I’ve noticed when people answer the phones. Or when they give their phone numbers “zero one eight two three four three zero four eight eight”… On billboards too. One reads “Fried Chicken.” In fact, it’s almost everywhere: signs, websites, meetings, articles – you name it. It’s there.
A few years ago, I started questioning why English was my native language. The best answer I could really come up with had to do with Wolfe outmanoeuvring Montcalm on a field in Quebec way back when. New France fell and years on, the English became hegemonic in Canada.
It was once said that “The sun never sets on the British Empire.” Today, the sun never seems to set on the English language. If the British started it, the Americans kept it going. It’s necessary for travel and business in many parts of the world. And it can connect people in tremendous ways…
But, on the other hand, it’s also a massive privilege to be a native anglophone. Most native English-speakers do not speak another language and they don’t really have to, but shouldn’t they anyway? In the United States, only 1 in 5 can converse in a second-language. This despite the fact that by 2050, the US will have more Spanish-speakers than Mexico.
When I finished high school, I wasn’t really aware of language politics or any of the problems associated with English. I lived in Victoria and as its name implies, English dominated and language politics were notably absent. After high school, I started college and decided to take French as an elective. I figured that since I had spent most of my schooling life learning French, it would seem pretty foolish to just abandon it half-way through. After all, I hadn’t sung about pizza or le petit poisson for nothing. Though many – if not most kids – do abandon French in Canada after finishing high school.

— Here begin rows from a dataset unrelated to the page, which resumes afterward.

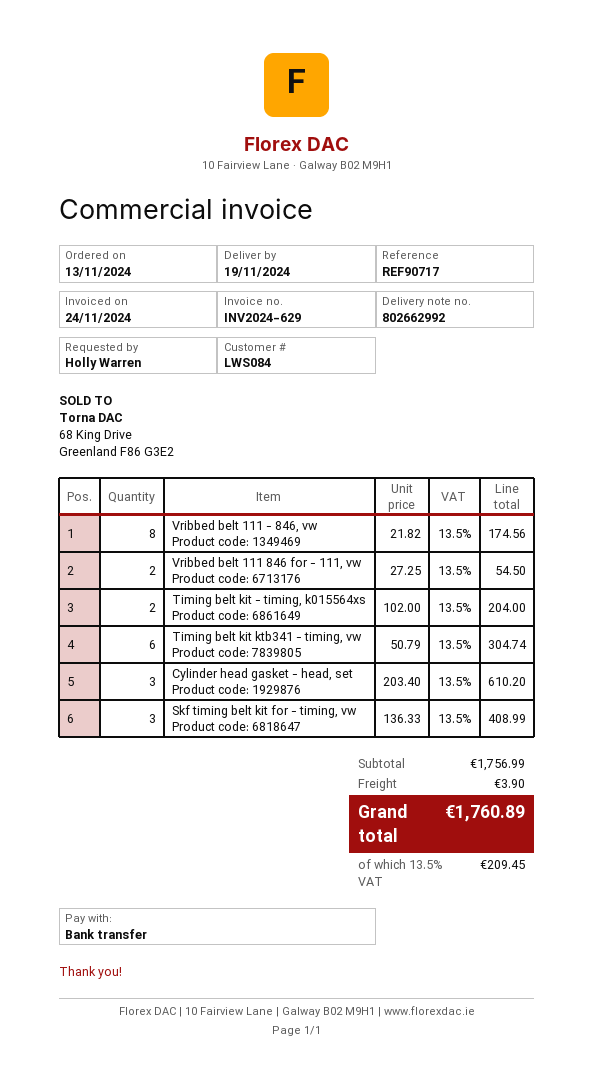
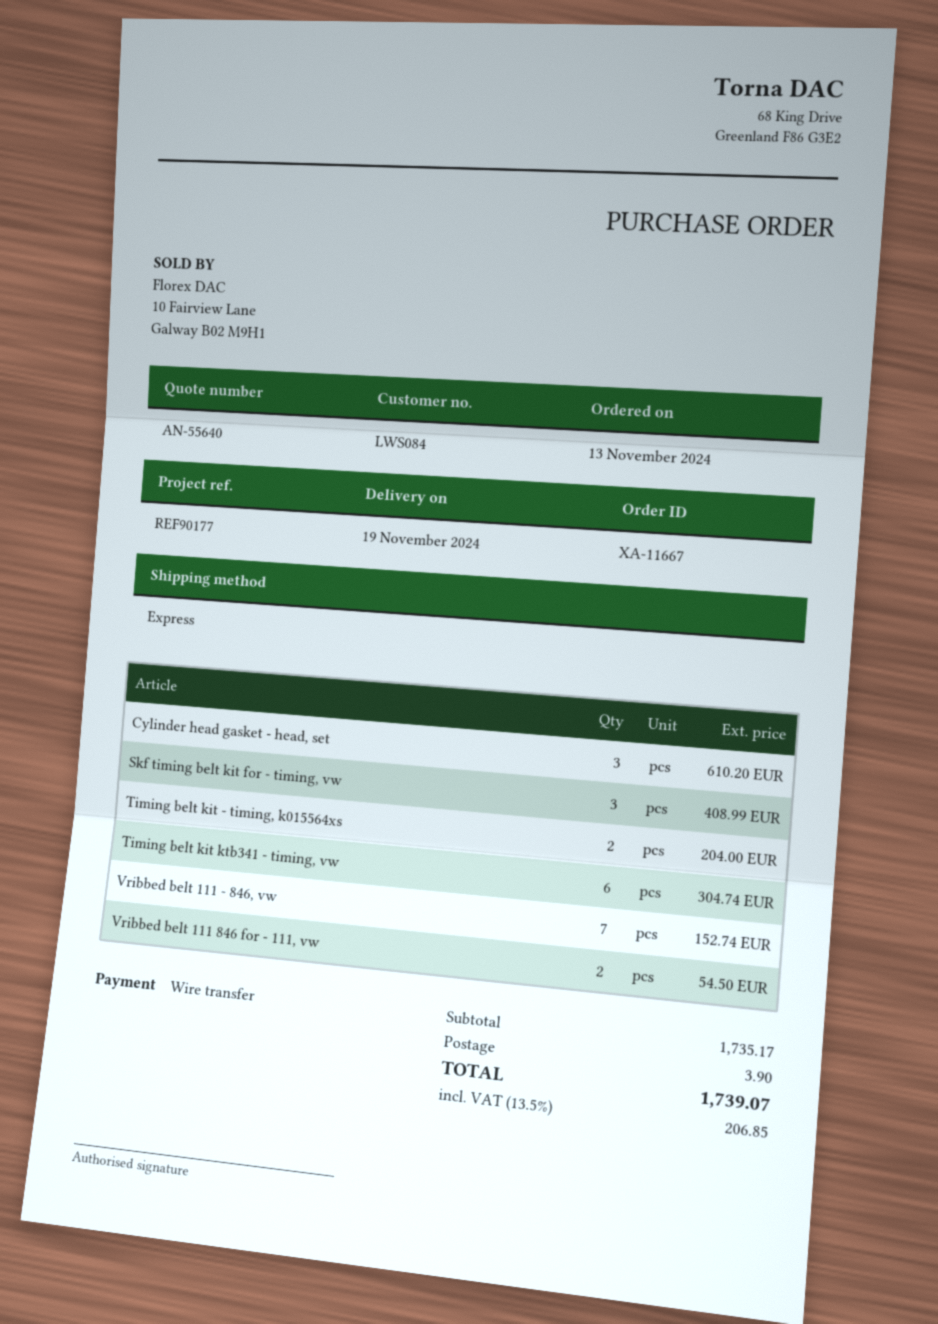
reference: REF90717 -> REF90177
Vribbed belt 111 - 846, vw: 8 for 174.56 -> 7 for 152.74
subtotal: 1756.99 -> 1735.17
tax: 13.5% = 209.45 -> 13.5% = 206.85
total: 1760.89 -> 1739.07

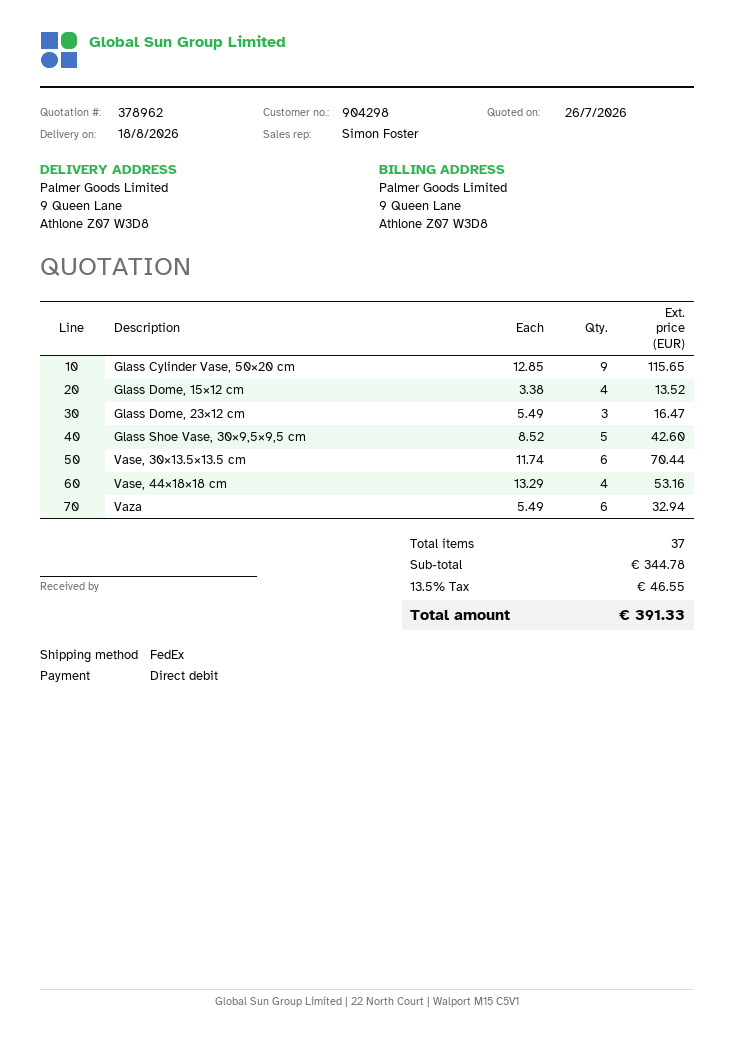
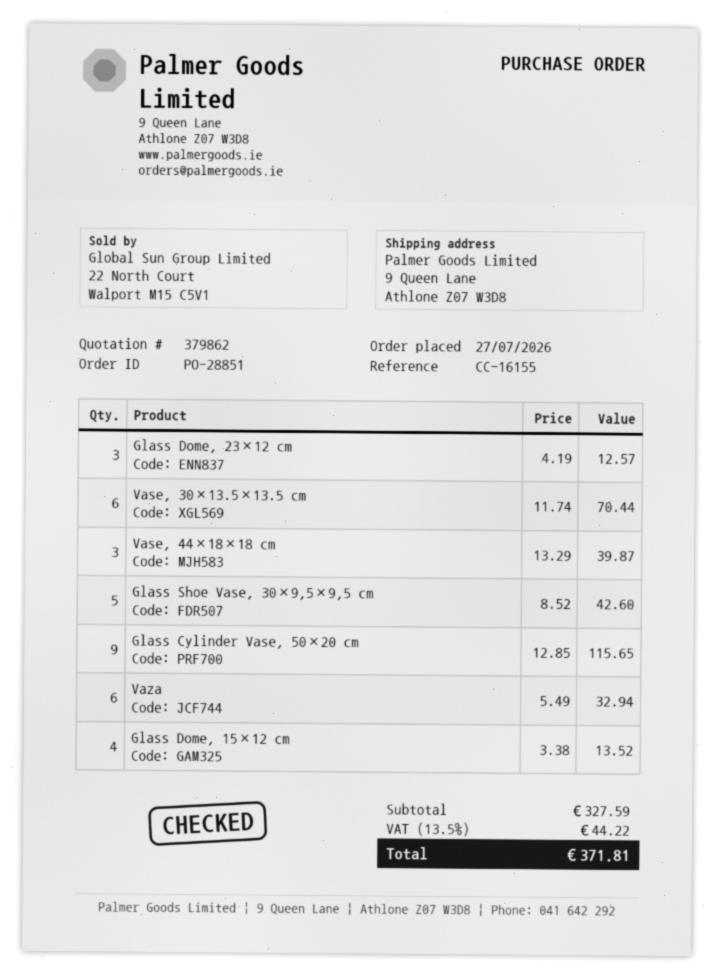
quote number: 378962 -> 379862
Glass Dome, 23×12 cm: 3 x 5.49 = 16.47 -> 3 x 4.19 = 12.57
Vase, 44×18×18 cm: 4 x 13.29 = 53.16 -> 3 x 13.29 = 39.87
subtotal: 344.78 -> 327.59
tax: 13.5% = 46.55 -> 13.5% = 44.22
total: 391.33 -> 371.81

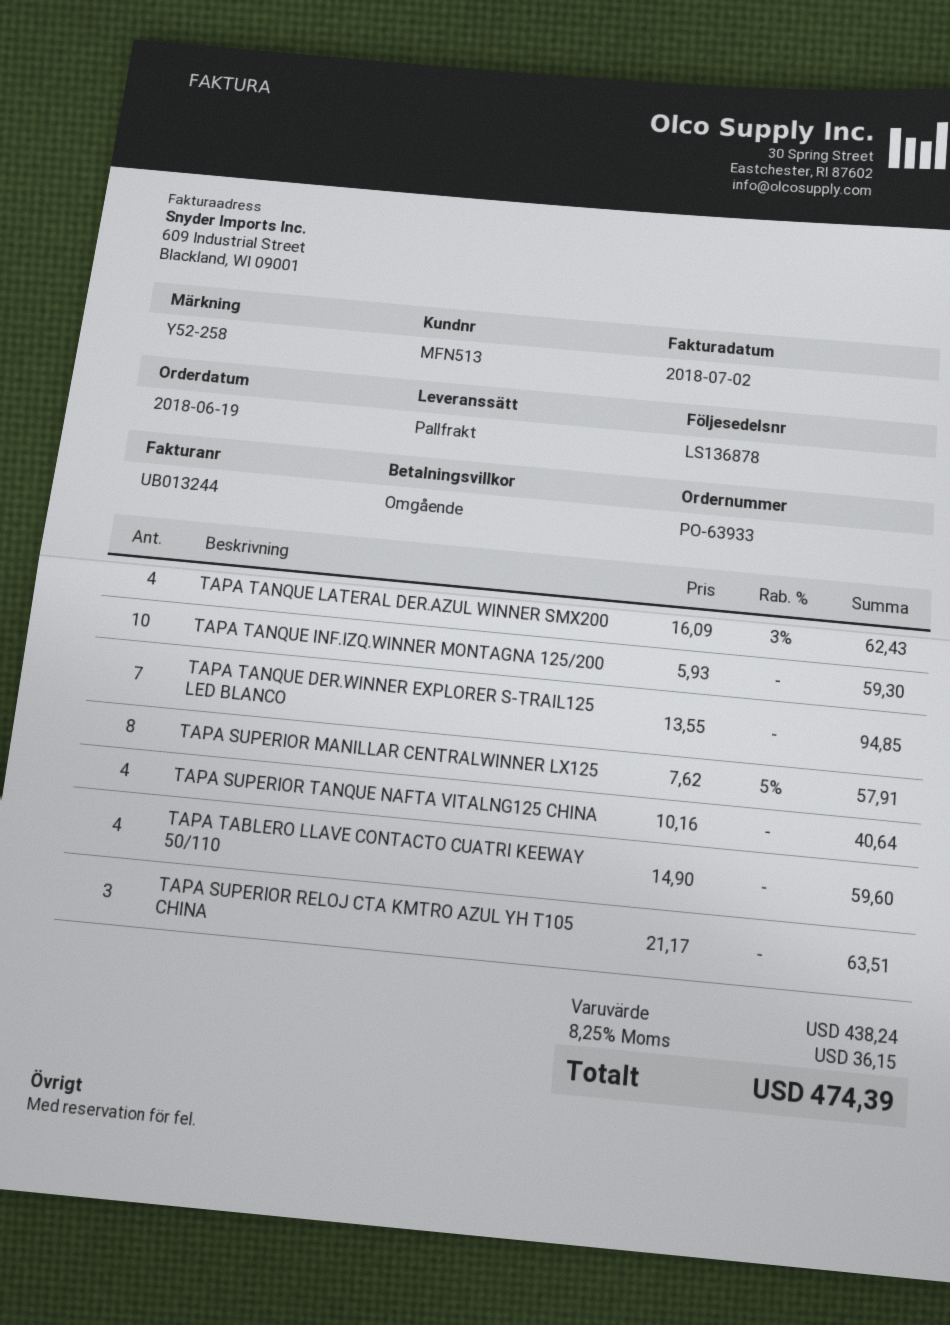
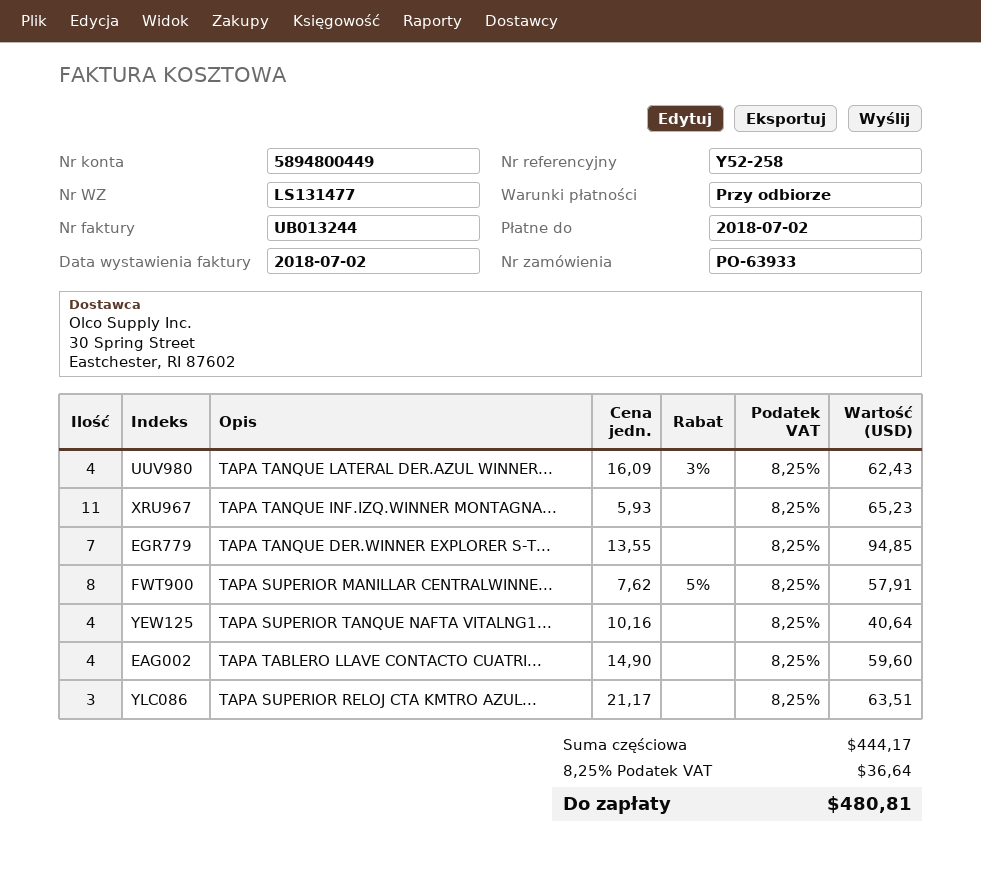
delivery note number: LS136878 -> LS131477
TAPA TANQUE INF.IZQ.WINNER MONTAGNA 125/200: 10 x 5.93 = 59.30 -> 11 x 5.93 = 65.23
subtotal: 438.24 -> 444.17
tax: 8.25% = 36.15 -> 8.25% = 36.64
total: 474.39 -> 480.81

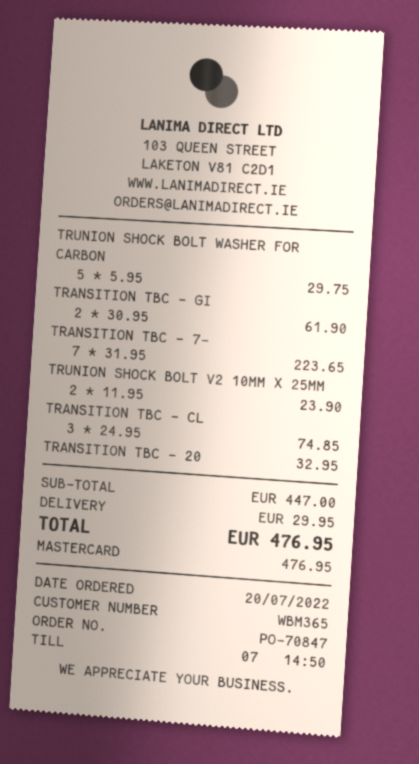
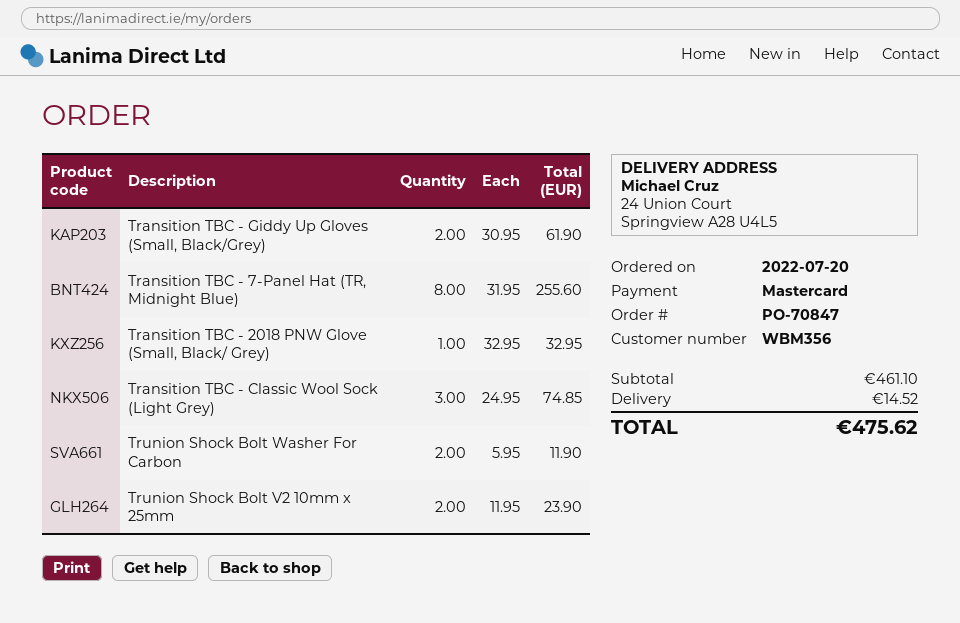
customer number: WBM365 -> WBM356
TRUNION SHOCK BOLT WASHER FOR CARBON: 5 x 5.95 = 29.75 -> 2 x 5.95 = 11.90
TRANSITION TBC - 7-: 7 x 31.95 = 223.65 -> 8 x 31.95 = 255.60
subtotal: 447.00 -> 461.10
shipping: 29.95 -> 14.52
total: 476.95 -> 475.62

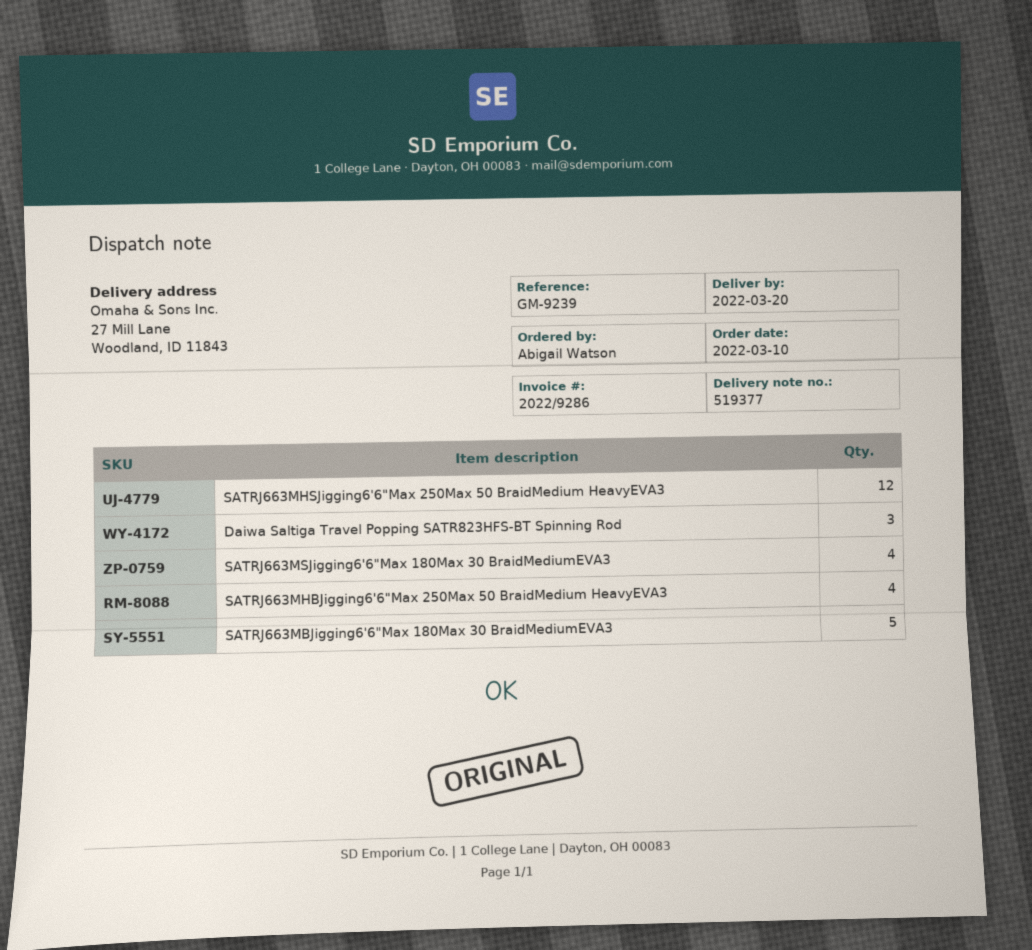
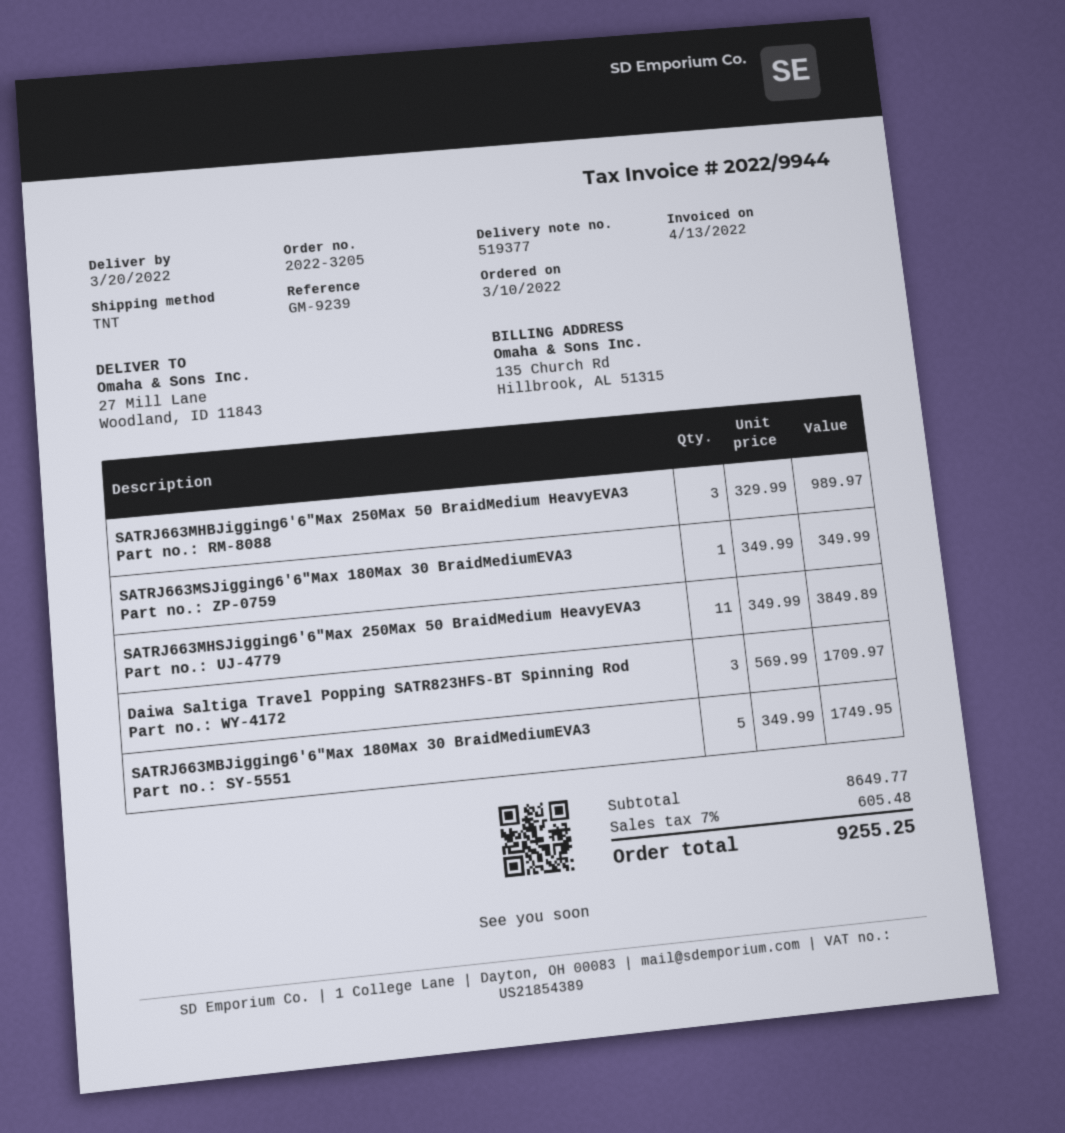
invoice number: 2022/9286 -> 2022/9944
SATRJ663MHSJigging6'6"Max 250Max 50 BraidMedium HeavyEVA3: 12 -> 11
SATRJ663MSJigging6'6"Max 180Max 30 BraidMediumEVA3: 4 -> 1
SATRJ663MHBJigging6'6"Max 250Max 50 BraidMedium HeavyEVA3: 4 -> 3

In college, I was lucky enough to have a teacher who really engaged me in learning. We studied Camus’ L’étranger and Voltaire’s Candide. And the enjoyment I got from these books pushed me to keep going. Eventually, I became more and more comfortable, and I started to feel a sort of ownership over French. As a student of political science, it gave me a new perspective on Canadian politics. But mostly, it made me realize how privileged native anglophones are and how arrogant they can sometimes be – not just in Canada, but around the world.
Today, I consider myself as a bit of a lingophile. I love learning languages because, in my view, it isthe gateway to culture and understanding. My interest in language has allowed me to explore things from a different perspective. It allows connection, colour.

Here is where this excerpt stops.